En acceptant d’enregistrer la marque FACK JU GÖTHE, la Cour rappelle enfin l’importance de la liberté d’expression.
La marque CANNABIS STORE AMSTERDAM contraire à l’ordre public
En décembre 2016, l’Office européen des marques (EUIPO) recevait la demande de marque suivante :
Cette marque vise des produits alimentaires, des boissons et des services de restauration.

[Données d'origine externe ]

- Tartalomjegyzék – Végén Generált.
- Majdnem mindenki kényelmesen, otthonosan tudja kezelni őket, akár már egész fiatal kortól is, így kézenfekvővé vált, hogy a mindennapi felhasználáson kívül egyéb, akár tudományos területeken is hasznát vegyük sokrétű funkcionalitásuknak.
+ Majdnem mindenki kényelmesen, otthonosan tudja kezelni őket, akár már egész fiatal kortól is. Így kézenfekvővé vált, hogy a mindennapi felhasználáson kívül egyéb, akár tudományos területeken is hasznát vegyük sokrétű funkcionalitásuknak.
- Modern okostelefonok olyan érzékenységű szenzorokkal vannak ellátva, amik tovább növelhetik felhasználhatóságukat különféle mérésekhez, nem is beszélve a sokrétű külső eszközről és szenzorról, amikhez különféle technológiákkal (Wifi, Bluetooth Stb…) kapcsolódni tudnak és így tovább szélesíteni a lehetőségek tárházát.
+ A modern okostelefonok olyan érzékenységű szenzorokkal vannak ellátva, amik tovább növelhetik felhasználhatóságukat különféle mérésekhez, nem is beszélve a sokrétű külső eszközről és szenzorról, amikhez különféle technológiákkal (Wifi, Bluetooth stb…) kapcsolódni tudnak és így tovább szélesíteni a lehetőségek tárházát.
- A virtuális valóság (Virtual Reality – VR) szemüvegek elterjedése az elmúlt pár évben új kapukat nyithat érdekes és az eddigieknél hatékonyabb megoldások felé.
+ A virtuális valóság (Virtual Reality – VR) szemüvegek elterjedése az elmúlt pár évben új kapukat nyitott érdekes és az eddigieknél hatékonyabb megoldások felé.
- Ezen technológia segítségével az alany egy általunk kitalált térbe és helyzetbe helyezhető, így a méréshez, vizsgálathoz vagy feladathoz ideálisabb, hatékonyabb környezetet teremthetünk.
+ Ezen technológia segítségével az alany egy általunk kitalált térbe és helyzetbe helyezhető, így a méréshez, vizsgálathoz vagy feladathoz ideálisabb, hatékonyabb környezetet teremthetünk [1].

L’EUIPO et sa chambre de recours, avaient rejeté cette demande de marque, jugée comme contraire à l’ordre public. La chambre de recours avait en particulier justifié sa décision par le fait que le consommateur sera poussé à percevoir cette marque (et le mot « Cannabis ») comme faisant référence à la substance stupéfiante, illicite dans de nombreux pays de l’UE. Cette perception serait renforcée en raison de la conjonction de la feuille de cannabis (« symbole médiatique de la marijuana ») et du mot Amsterdam (qui renvoie « au fait que la ville d’Amsterdam comprend de nombreux points de vente de ce stupéfiant »).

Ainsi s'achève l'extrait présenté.